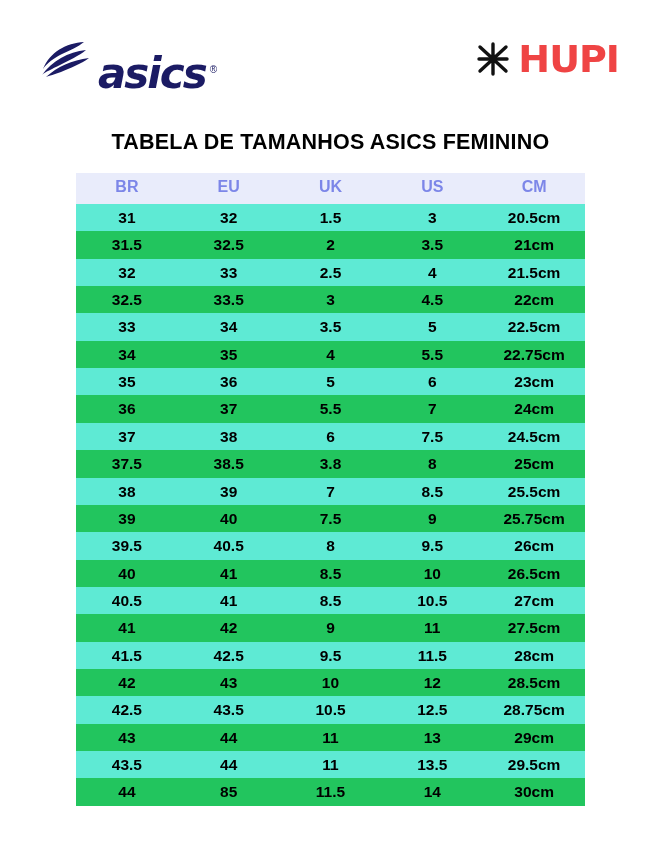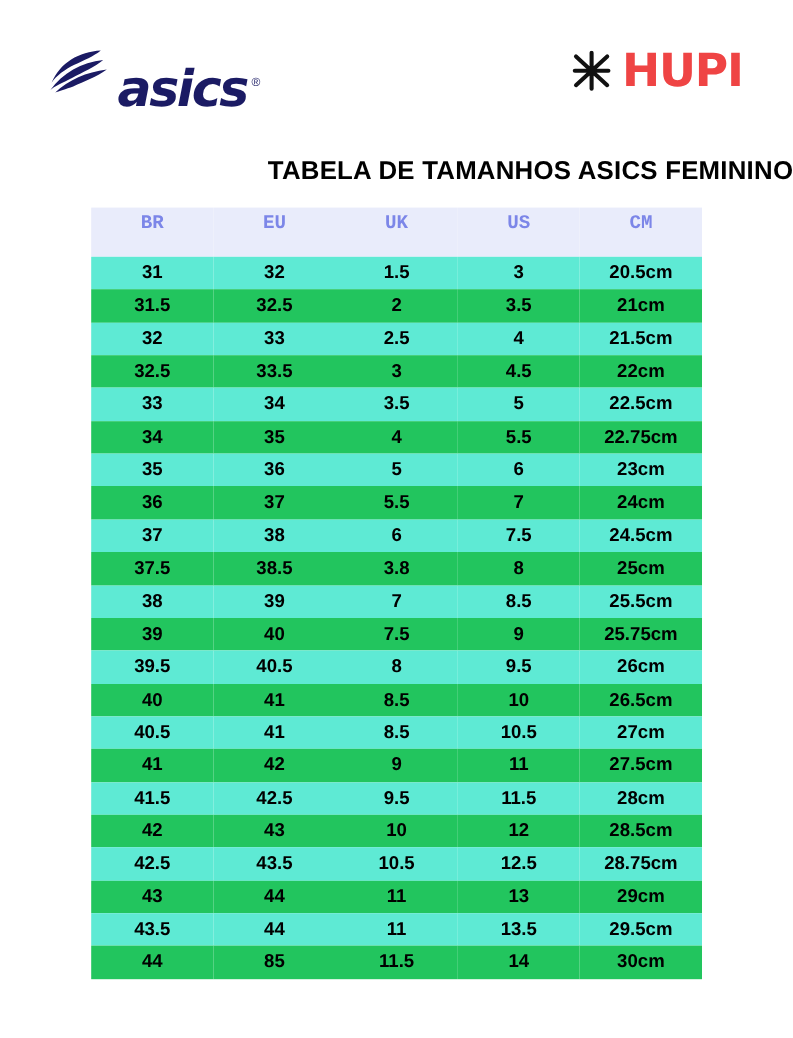--- a/index.html
+++ b/index.html
@@ -74,21 +74,21 @@
     font-family: "DejaVu Sans", sans-serif;
     font-weight: bold;
     font-size: 38px;
     letter-spacing: -1px;
     color: #ef4444;
     line-height: 1;
   }
 
   
   .title {
-    text-align: right;
+    text-align: center;
     font-size: 21.5px;
     font-weight: bold;
     color: #000000;
     letter-spacing: 0.2px;
     margin-top: 34px;
     margin-bottom: 18px;
   }
 
   
   .table-wrap {
@@ -104,23 +104,22 @@
   table.size-table td {
     text-align: center;
     font-weight: bold;
     font-size: 15.5px;
     padding: 5px 0 5px 0;
     line-height: 1.12;
   }
   table.size-table th {
     color: #7c86e8;
     font-size: 16px;
-    padding-bottom: 18px;
+    padding-bottom: 8px;
     background: #e9ecfb;
-    font-family: Liberation Mono, monospace;
   }
   table.size-table tr.odd td {
     background: #22c55e;
   }
   table.size-table tr.even td {
     background: #5eead4;
   }
   table.size-table td {
     color: #000000;
   }

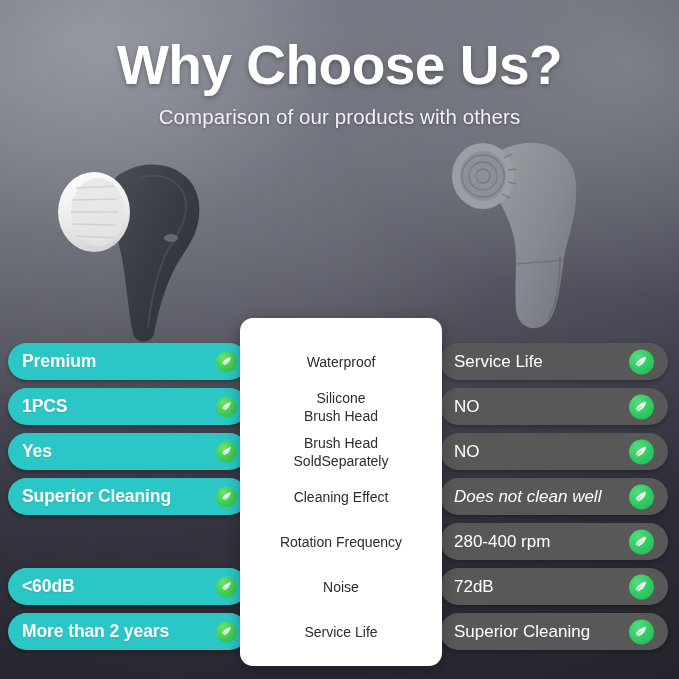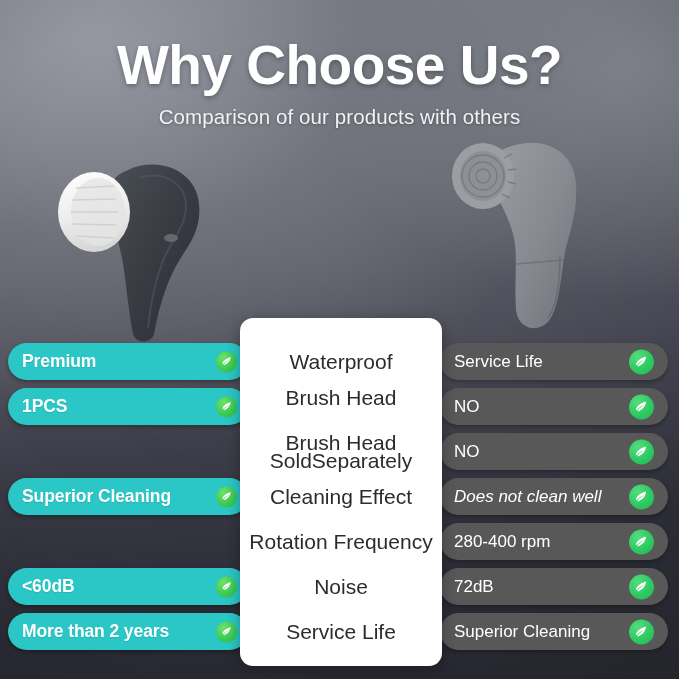--- a/index.html
+++ b/index.html
@@ -78,21 +78,21 @@
   .icon-left svg,.icon-right svg{display:block;}
 
   
   #center-card{
     position:absolute;left:240px;top:318px;width:202px;height:348px;
     background:#ffffff;border-radius:13px;z-index:5;
     box-shadow:0 3px 14px rgba(0,0,0,0.30);
   }
   .c-label{
     position:absolute;left:0;width:202px;text-align:center;
-    color:#2c2c2c;font-size:21px;font-weight:400;line-height:18px;
+    color:#2c2c2c;font-size:14px;font-weight:400;line-height:18px;
   }
 </style>
 </head>
 <body>
 
 <div id="poster">
 
   <div class="header">
     <div class="title">Why Choose Us?</div>
     <div class="subtitle">Comparison of our products with others</div>
@@ -189,20 +189,28 @@
         </span>
       </div>
       <div class="row row-right" style="top: 388px;">
         <span class="txt">NO</span>
         <span class="icon-right">
           <svg width="17" height="17" viewBox="0 0 24 24">
             <path d="M18.5 5.2c-1.6 6.6-5.2 10.4-10.9 12.9-0.9 0.4-1.6-0.6-1-1.3 2.9-3.4 6.4-5.8 10.2-7.1-4.5 0.6-8.2 2.6-11 6.3-0.6 0.8-1.9 0.2-1.6-0.8 1.5-5.2 6.6-8.6 13.2-10.6 0.7-0.2 1.3 0.4 1.1 0.6z" fill="#ffffff"></path>
           </svg>
         </span>
       </div>
+      <div class="row row-left" style="top: 433px;">
+        <span class="txt">Yes</span>
+        <span class="icon-left">
+          <svg width="14" height="14" viewBox="0 0 24 24">
+            <path d="M18.5 5.2c-1.6 6.6-5.2 10.4-10.9 12.9-0.9 0.4-1.6-0.6-1-1.3 2.9-3.4 6.4-5.8 10.2-7.1-4.5 0.6-8.2 2.6-11 6.3-0.6 0.8-1.9 0.2-1.6-0.8 1.5-5.2 6.6-8.6 13.2-10.6 0.7-0.2 1.3 0.4 1.1 0.6z" fill="#ffffff"></path>
+          </svg>
+        </span>
+      </div>
       <div class="row row-right" style="top: 433px;">
         <span class="txt">NO</span>
         <span class="icon-right">
           <svg width="17" height="17" viewBox="0 0 24 24">
             <path d="M18.5 5.2c-1.6 6.6-5.2 10.4-10.9 12.9-0.9 0.4-1.6-0.6-1-1.3 2.9-3.4 6.4-5.8 10.2-7.1-4.5 0.6-8.2 2.6-11 6.3-0.6 0.8-1.9 0.2-1.6-0.8 1.5-5.2 6.6-8.6 13.2-10.6 0.7-0.2 1.3 0.4 1.1 0.6z" fill="#ffffff"></path>
           </svg>
         </span>
       </div>
       <div class="row row-left" style="top: 478px;">
         <span class="txt">Superior Cleaning</span>
@@ -260,20 +268,21 @@
           </svg>
         </span>
       </div>
     </div>
 
   <div id="center-card">
       <div class="c-label" style="top: 34.5px;">
         <div>Waterproof</div>
       </div>
       <div class="c-label" style="top: 70.5px;">
+        <div>Silicone</div>
         <div>Brush Head</div>
       </div>
       <div class="c-label" style="top: 115.5px;">
         <div>Brush Head</div>
         <div>SoldSeparately</div>
       </div>
       <div class="c-label" style="top: 169.5px;">
         <div>Cleaning Effect</div>
       </div>
       <div class="c-label" style="top: 259.5px;">

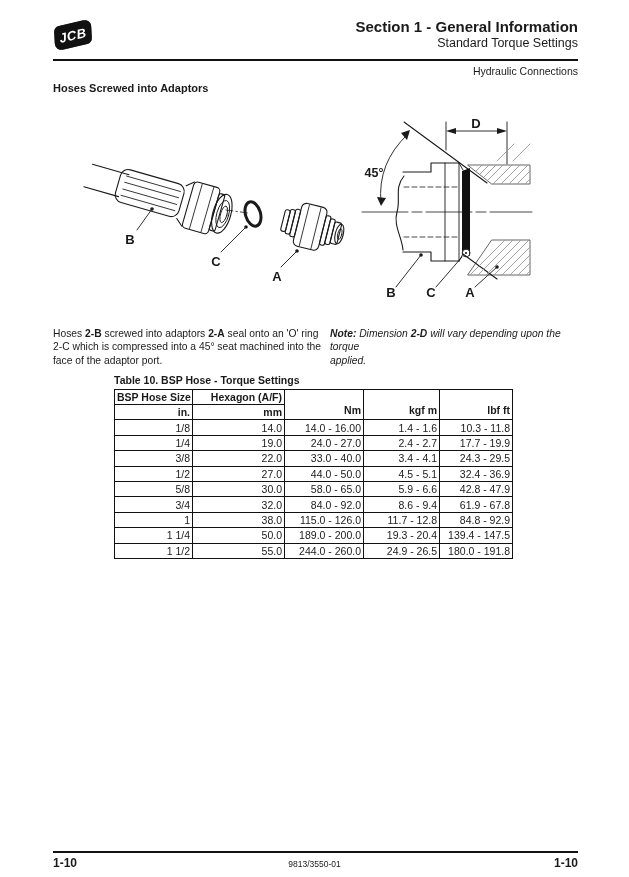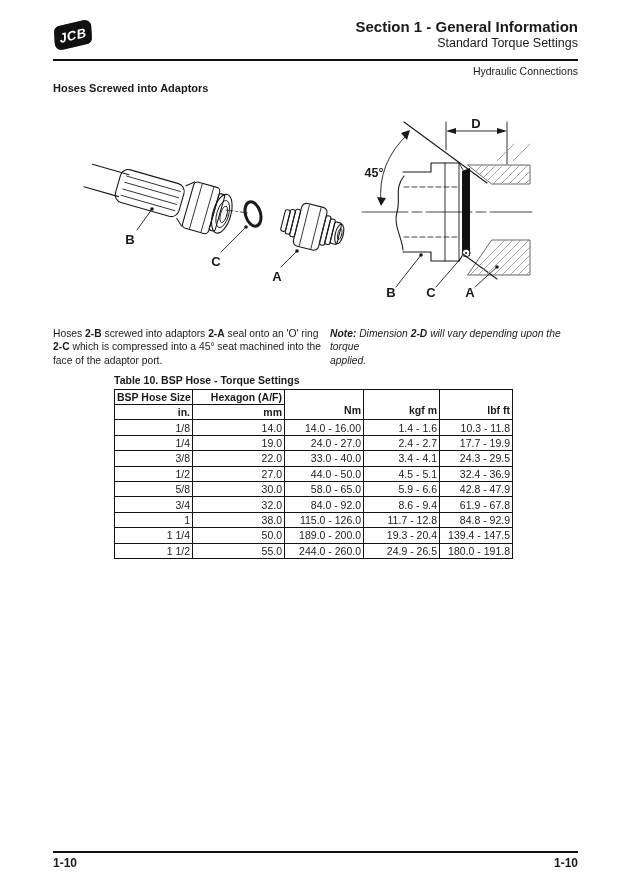--- a/index.html
+++ b/index.html
@@ -216,21 +216,21 @@
       <text x="476" y="128">D</text>
       <text x="374" y="177" font-size="12.5">45°</text>
       <text x="391" y="297">B</text>
       <text x="431" y="297">C</text>
       <text x="470" y="297">A</text>
     </g>
   </svg>
 
 
   <div class="intro-text"><span>Hoses </span><span style="font-weight: bold;">2-B</span><span> screwed into adaptors </span><span style="font-weight: bold;">2-A</span><span> seal onto an 'O' ring
-</span><span style="font-weight: bold;">2-C</span><span> which is compressed into a 45° seat machined into the
+</span><span style="font-weight: normal;">2-C</span><span> which is compressed into a 45° seat machined into the
 face of the adaptor port.</span></div>
   <div class="note-text"><span style="font-weight: bold; font-style: italic;">Note: </span><span style="font-style: italic;">Dimension </span><span style="font-weight: bold; font-style: italic;">2-D</span><span style="font-style: italic;"> will vary depending upon the torque
 applied.</span></div>
 
   <div class="tbl-caption">Table 10. BSP Hose - Torque Settings</div>
   <table class="torque-table">
     <colgroup>
       <col style="width:78px">
         <col style="width:92px">
         <col style="width:79px">
@@ -312,15 +312,16 @@
         <td>55.0</td>
         <td>244.0 - 260.0</td>
         <td>24.9 - 26.5</td>
         <td>180.0 - 191.8</td>
       </tr>
     </tbody>
   </table>
 
   <div class="rule-bottom"></div>
   <div class="footer-left">1-10</div>
+  <div class="footer-center">9813/3550-01</div>
   <div class="footer-right">1-10</div>
 
 </div>
 
 </body></html>

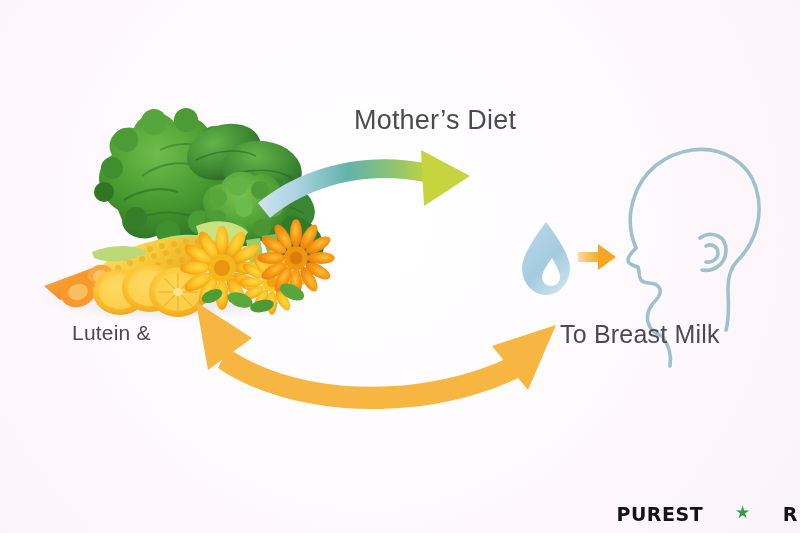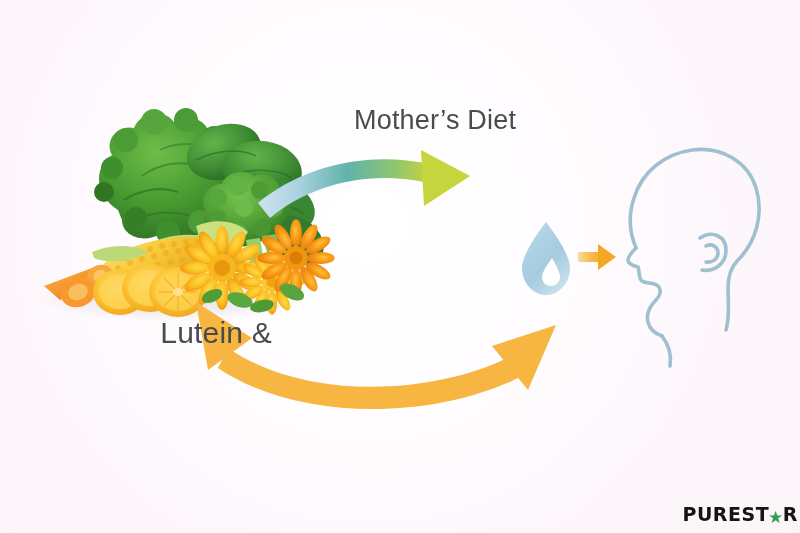--- a/index.html
+++ b/index.html
@@ -38,49 +38,49 @@
     margin-left: 32px;
   }
   #breast-milk-label {
     left: 560px;
     top: 320px;
     font-size: 25px;
   }
   #lutein-label {
     left: 72px;
     top: 314px;
-    font-size: 30px;
+    font-size: 21px;
     line-height: 38px;
     white-space: normal;
     width: 200px;
-    text-align: right;
   }
   #lutein-label .l2 { display: block; }
 
   
   .art {
     position: absolute;
     left: 0;
     top: 0;
     width: 800px;
     height: 533px;
   }
 
   
   #brand-logo {
     position: absolute;
     right: 2px;
     bottom: 8px;
     display: flex;
-    align-items: flex-end;
+    align-items: flex-start;
     font-size: 19px;
     font-weight: 700;
     letter-spacing: 0.5px;
     color: #141414;
     font-family: "DejaVu Sans", sans-serif;
+    gap: 33px;
   }
   #brand-logo .star-glyph {
     color: #2e9e4a;
     font-size: 17px;
     line-height: 1;
     position: relative;
     top: 1px;
     margin: 0 -1px;
   }
 </style>
@@ -394,20 +394,21 @@
                C 650 330 656 334 662 336"></path>
       <path d="M662 336 C 668 344 672 354 670 366"></path>
 
       <path d="M700 238 C 712 230 726 236 726 250 C 726 264 714 272 702 270"></path>
       <path d="M706 246 C 712 243 718 247 718 253 C 718 259 712 263 706 262"></path>
     </g>
   </svg>
 
   <div class="label" id="mothers-diet-label">Mother’s Diet</div>
 
+  <div class="label" id="breast-milk-label">To Breast Milk</div>
 
   <div class="label" id="lutein-label">
     <span class="l1">Lutein &amp;</span>
   </div>
 
   <div id="brand-logo">
     <span>PUREST</span>
     <span class="star-glyph">★</span>
     <span>R</span>
   </div>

### YOUR ASSIGNMENT
Each entry needs to be returned verbatim, with its pictures left out.

### ANSWER FOR THE TASK
--- a/index.html
+++ b/index.html
@@ -74,21 +74,21 @@
     font-family: "DejaVu Sans", sans-serif;
     font-weight: bold;
     font-size: 38px;
     letter-spacing: -1px;
     color: #ef4444;
     line-height: 1;
   }
 
   
   .title {
-    text-align: right;
+    text-align: center;
     font-size: 21.5px;
     font-weight: bold;
     color: #000000;
     letter-spacing: 0.2px;
     margin-top: 34px;
     margin-bottom: 18px;
   }
 
   
   .table-wrap {
@@ -104,23 +104,22 @@
   table.size-table td {
     text-align: center;
     font-weight: bold;
     font-size: 15.5px;
     padding: 5px 0 5px 0;
     line-height: 1.12;
   }
   table.size-table th {
     color: #7c86e8;
     font-size: 16px;
-    padding-bottom: 18px;
+    padding-bottom: 8px;
     background: #e9ecfb;
-    font-family: Liberation Mono, monospace;
   }
   table.size-table tr.odd td {
     background: #22c55e;
   }
   table.size-table tr.even td {
     background: #5eead4;
   }
   table.size-table td {
     color: #000000;
   }

--- a/index.html
+++ b/index.html
@@ -78,21 +78,21 @@
   .icon-left svg,.icon-right svg{display:block;}
 
   
   #center-card{
     position:absolute;left:240px;top:318px;width:202px;height:348px;
     background:#ffffff;border-radius:13px;z-index:5;
     box-shadow:0 3px 14px rgba(0,0,0,0.30);
   }
   .c-label{
     position:absolute;left:0;width:202px;text-align:center;
-    color:#2c2c2c;font-size:21px;font-weight:400;line-height:18px;
+    color:#2c2c2c;font-size:14px;font-weight:400;line-height:18px;
   }
 </style>
 </head>
 <body>
 
 <div id="poster">
 
   <div class="header">
     <div class="title">Why Choose Us?</div>
     <div class="subtitle">Comparison of our products with others</div>
@@ -189,20 +189,28 @@
         </span>
       </div>
       <div class="row row-right" style="top: 388px;">
         <span class="txt">NO</span>
         <span class="icon-right">
           <svg width="17" height="17" viewBox="0 0 24 24">
             <path d="M18.5 5.2c-1.6 6.6-5.2 10.4-10.9 12.9-0.9 0.4-1.6-0.6-1-1.3 2.9-3.4 6.4-5.8 10.2-7.1-4.5 0.6-8.2 2.6-11 6.3-0.6 0.8-1.9 0.2-1.6-0.8 1.5-5.2 6.6-8.6 13.2-10.6 0.7-0.2 1.3 0.4 1.1 0.6z" fill="#ffffff"></path>
           </svg>
         </span>
       </div>
+      <div class="row row-left" style="top: 433px;">
+        <span class="txt">Yes</span>
+        <span class="icon-left">
+          <svg width="14" height="14" viewBox="0 0 24 24">
+            <path d="M18.5 5.2c-1.6 6.6-5.2 10.4-10.9 12.9-0.9 0.4-1.6-0.6-1-1.3 2.9-3.4 6.4-5.8 10.2-7.1-4.5 0.6-8.2 2.6-11 6.3-0.6 0.8-1.9 0.2-1.6-0.8 1.5-5.2 6.6-8.6 13.2-10.6 0.7-0.2 1.3 0.4 1.1 0.6z" fill="#ffffff"></path>
+          </svg>
+        </span>
+      </div>
       <div class="row row-right" style="top: 433px;">
         <span class="txt">NO</span>
         <span class="icon-right">
           <svg width="17" height="17" viewBox="0 0 24 24">
             <path d="M18.5 5.2c-1.6 6.6-5.2 10.4-10.9 12.9-0.9 0.4-1.6-0.6-1-1.3 2.9-3.4 6.4-5.8 10.2-7.1-4.5 0.6-8.2 2.6-11 6.3-0.6 0.8-1.9 0.2-1.6-0.8 1.5-5.2 6.6-8.6 13.2-10.6 0.7-0.2 1.3 0.4 1.1 0.6z" fill="#ffffff"></path>
           </svg>
         </span>
       </div>
       <div class="row row-left" style="top: 478px;">
         <span class="txt">Superior Cleaning</span>
@@ -260,20 +268,21 @@
           </svg>
         </span>
       </div>
     </div>
 
   <div id="center-card">
       <div class="c-label" style="top: 34.5px;">
         <div>Waterproof</div>
       </div>
       <div class="c-label" style="top: 70.5px;">
+        <div>Silicone</div>
         <div>Brush Head</div>
       </div>
       <div class="c-label" style="top: 115.5px;">
         <div>Brush Head</div>
         <div>SoldSeparately</div>
       </div>
       <div class="c-label" style="top: 169.5px;">
         <div>Cleaning Effect</div>
       </div>
       <div class="c-label" style="top: 259.5px;">

--- a/index.html
+++ b/index.html
@@ -216,21 +216,21 @@
       <text x="476" y="128">D</text>
       <text x="374" y="177" font-size="12.5">45°</text>
       <text x="391" y="297">B</text>
       <text x="431" y="297">C</text>
       <text x="470" y="297">A</text>
     </g>
   </svg>
 
 
   <div class="intro-text"><span>Hoses </span><span style="font-weight: bold;">2-B</span><span> screwed into adaptors </span><span style="font-weight: bold;">2-A</span><span> seal onto an 'O' ring
-</span><span style="font-weight: bold;">2-C</span><span> which is compressed into a 45° seat machined into the
+</span><span style="font-weight: normal;">2-C</span><span> which is compressed into a 45° seat machined into the
 face of the adaptor port.</span></div>
   <div class="note-text"><span style="font-weight: bold; font-style: italic;">Note: </span><span style="font-style: italic;">Dimension </span><span style="font-weight: bold; font-style: italic;">2-D</span><span style="font-style: italic;"> will vary depending upon the torque
 applied.</span></div>
 
   <div class="tbl-caption">Table 10. BSP Hose - Torque Settings</div>
   <table class="torque-table">
     <colgroup>
       <col style="width:78px">
         <col style="width:92px">
         <col style="width:79px">
@@ -312,15 +312,16 @@
         <td>55.0</td>
         <td>244.0 - 260.0</td>
         <td>24.9 - 26.5</td>
         <td>180.0 - 191.8</td>
       </tr>
     </tbody>
   </table>
 
   <div class="rule-bottom"></div>
   <div class="footer-left">1-10</div>
+  <div class="footer-center">9813/3550-01</div>
   <div class="footer-right">1-10</div>
 
 </div>
 
 </body></html>

--- a/index.html
+++ b/index.html
@@ -38,49 +38,49 @@
     margin-left: 32px;
   }
   #breast-milk-label {
     left: 560px;
     top: 320px;
     font-size: 25px;
   }
   #lutein-label {
     left: 72px;
     top: 314px;
-    font-size: 30px;
+    font-size: 21px;
     line-height: 38px;
     white-space: normal;
     width: 200px;
-    text-align: right;
   }
   #lutein-label .l2 { display: block; }
 
   
   .art {
     position: absolute;
     left: 0;
     top: 0;
     width: 800px;
     height: 533px;
   }
 
   
   #brand-logo {
     position: absolute;
     right: 2px;
     bottom: 8px;
     display: flex;
-    align-items: flex-end;
+    align-items: flex-start;
     font-size: 19px;
     font-weight: 700;
     letter-spacing: 0.5px;
     color: #141414;
     font-family: "DejaVu Sans", sans-serif;
+    gap: 33px;
   }
   #brand-logo .star-glyph {
     color: #2e9e4a;
     font-size: 17px;
     line-height: 1;
     position: relative;
     top: 1px;
     margin: 0 -1px;
   }
 </style>
@@ -394,20 +394,21 @@
                C 650 330 656 334 662 336"></path>
       <path d="M662 336 C 668 344 672 354 670 366"></path>
 
       <path d="M700 238 C 712 230 726 236 726 250 C 726 264 714 272 702 270"></path>
       <path d="M706 246 C 712 243 718 247 718 253 C 718 259 712 263 706 262"></path>
     </g>
   </svg>
 
   <div class="label" id="mothers-diet-label">Mother’s Diet</div>
 
+  <div class="label" id="breast-milk-label">To Breast Milk</div>
 
   <div class="label" id="lutein-label">
     <span class="l1">Lutein &amp;</span>
   </div>
 
   <div id="brand-logo">
     <span>PUREST</span>
     <span class="star-glyph">★</span>
     <span>R</span>
   </div>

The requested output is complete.